We use raster_to_HS to convert a raster timeseries to a HS object.
source_runoff <- raster_to_HS(runoff, unit = "mm/s", date = ymd("1980-01-01"), timestep = "month", aoi = st_union(basins), names = "LORA") source_runoff plot(source_runoff) # access runoff timeseries of the element with ID `2` source_runoff$runoff_ts$`2`
HS objects can also be created from an 'sf' (polygon) object and a runoff timeseries using function create_HS.
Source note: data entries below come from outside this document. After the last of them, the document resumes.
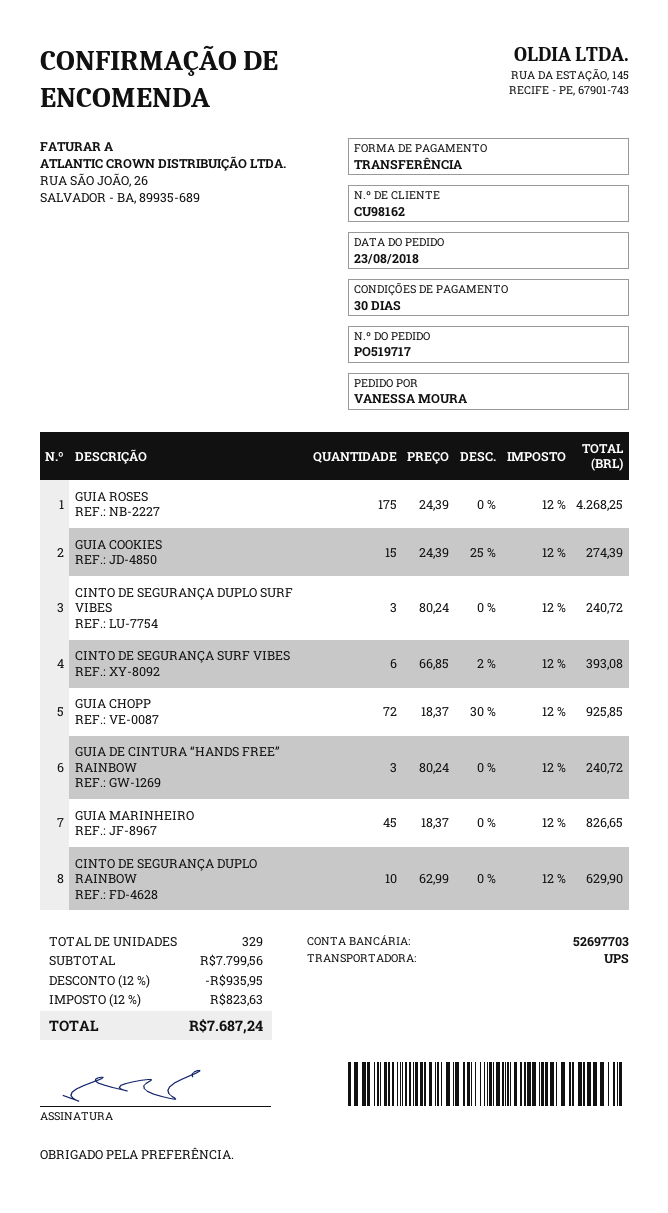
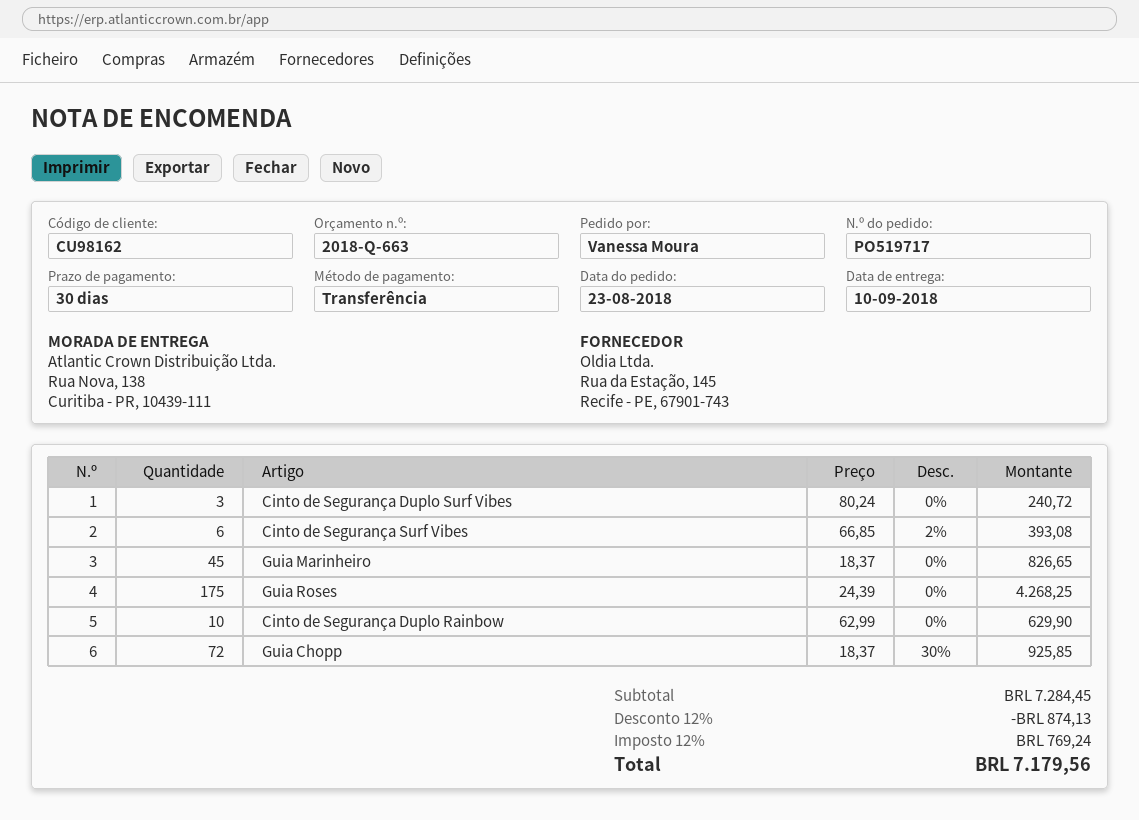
GUIA COOKIES: 15 x 24.39 - 25% = 274.39 -> none
GUIA DE CINTURA “HANDS FREE” RAINBOW: 3 x 80.24 = 240.72 -> none
subtotal: 7799.56 -> 7284.45
discount: 12% = 935.95 -> 12% = 874.13
tax: 12% = 823.63 -> 12% = 769.24
total: 7687.24 -> 7179.56

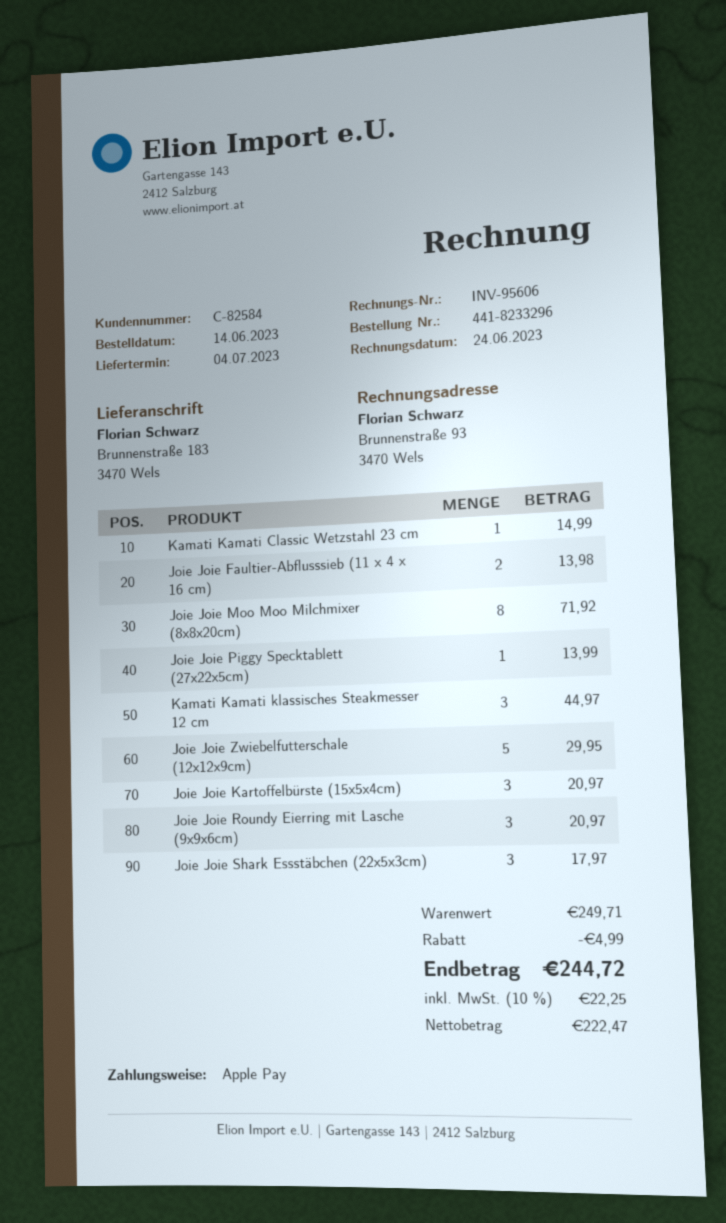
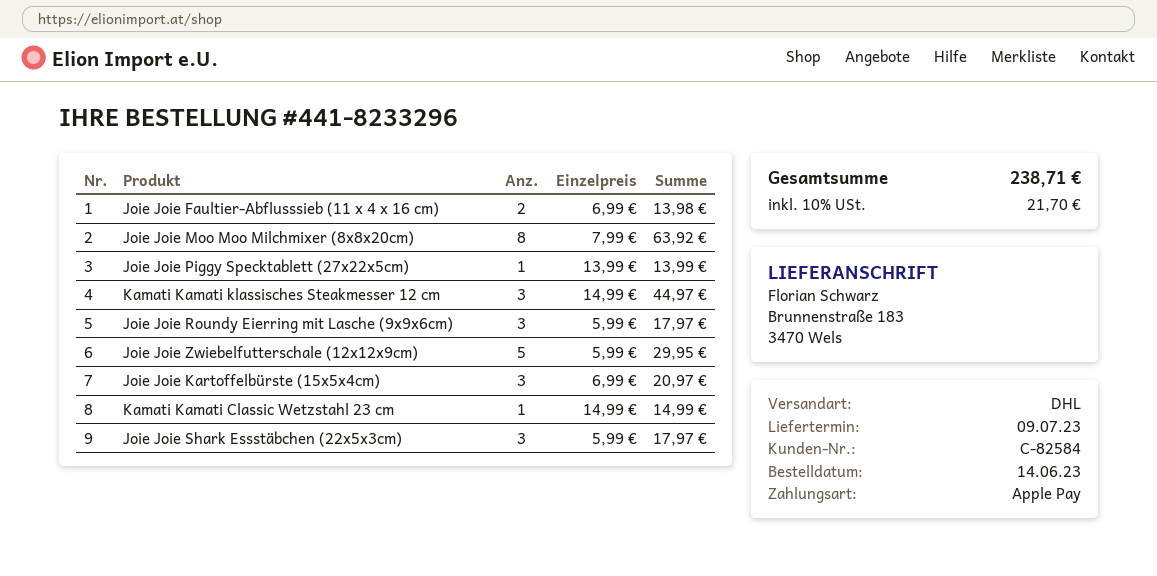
delivery date: 2023-07-04 -> 2023-07-09
Joie Joie Moo Moo Milchmixer (8x8x20cm): 8 for 71.92 -> 8 for 63.92
Joie Joie Roundy Eierring mit Lasche (9x9x6cm): 3 for 20.97 -> 3 for 17.97
discount: 4.99 -> none
tax: 10% = 22.25 -> 10% = 21.70
total: 244.72 -> 238.71

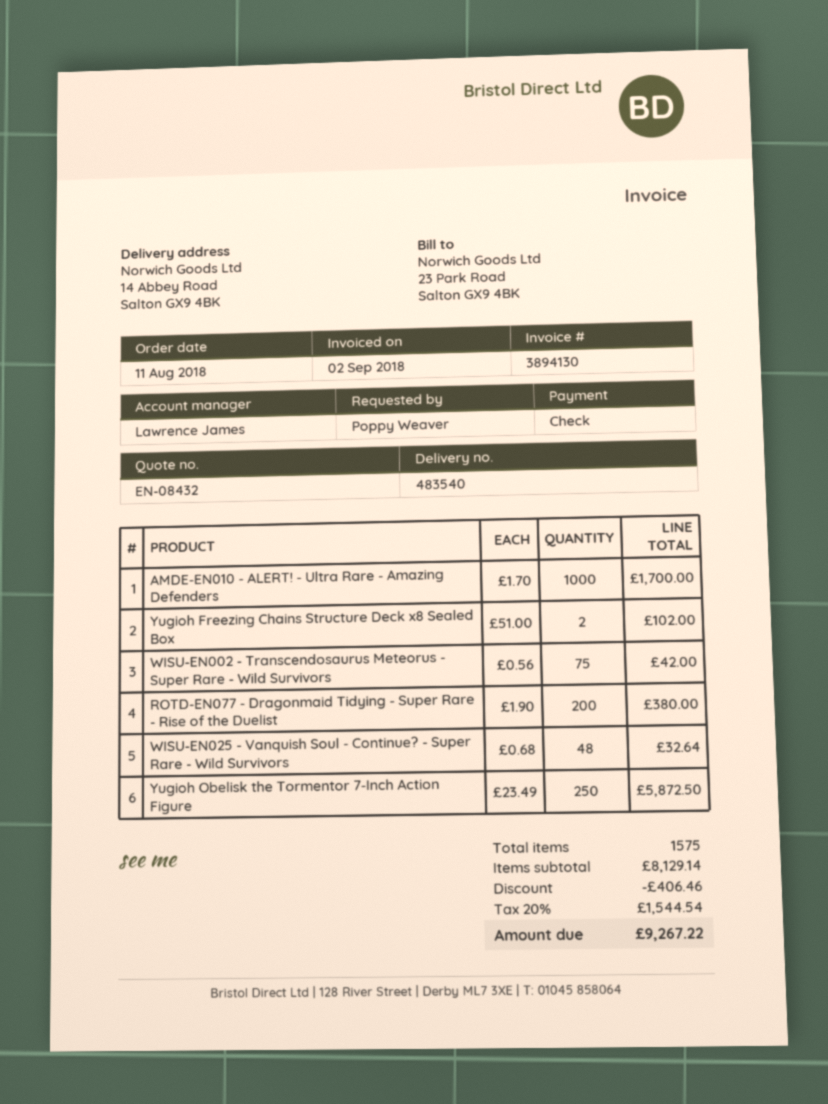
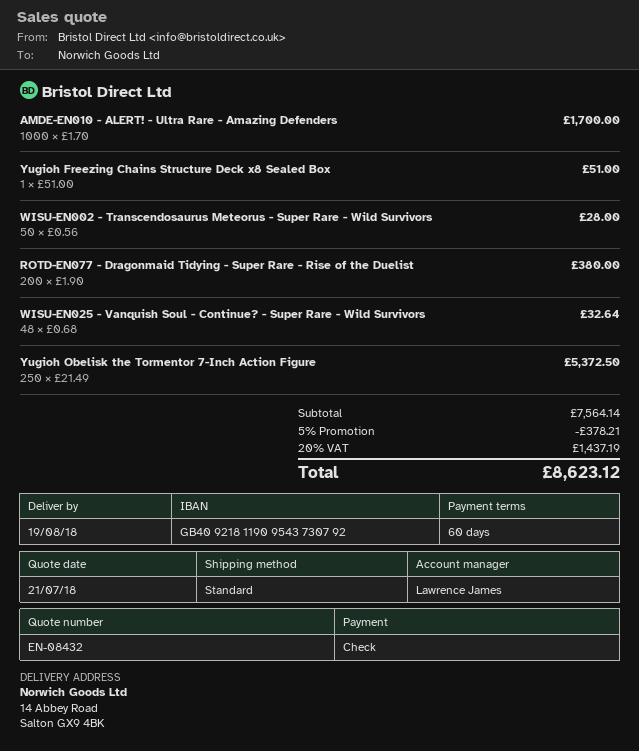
Yugioh Freezing Chains Structure Deck x8 Sealed Box: 2 x 51.00 = 102.00 -> 1 x 51.00 = 51.00
WISU-EN002 - Transcendosaurus Meteorus - Super Rare - Wild Survivors: 75 x 0.56 = 42.00 -> 50 x 0.56 = 28.00
Yugioh Obelisk the Tormentor 7-Inch Action Figure: 250 x 23.49 = 5872.50 -> 250 x 21.49 = 5372.50
subtotal: 8129.14 -> 7564.14
discount: 406.46 -> 378.21
tax: 20% = 1544.54 -> 20% = 1437.19
total: 9267.22 -> 8623.12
The four areal interpolation methods shown here are explained in more detail in our recent (2019) conference paper here. The following figure is from the publication, visualizing the different methods:
Hydrostreamer implements several different areal interpolation methods, all of which can be accessed using the interpolate_runoff function. The simplest form implemented in hydrostreamer is Area Weighted Interpolation (AWI), which divides runoff from source zones to target river reaches .
AWI <- interpolate_runoff(source_runoff, basins, riverID = "SEGMENT_ID") AWI
The output contains the columns from basins, added with riverID and runoff timeseries converted to volume (cubic meters per second).
AWI$runoff_ts$`56` AWI$mean_runoff <- sapply(AWI$runoff_ts, function(x) mean(x$LORA)) plot(AWI[,"mean_runoff"])
We can also refine the estimates using a dasymetric variable. Here I assume that more runoff is generated at higher elevations than lower, which may or may not be a good assumptions. It is, however, easy to extract from the DEM.
In dasymetric mapping (DM), the output of area weighted interpolation is further refined by scaling it using an ancillary variable - in this case elevation.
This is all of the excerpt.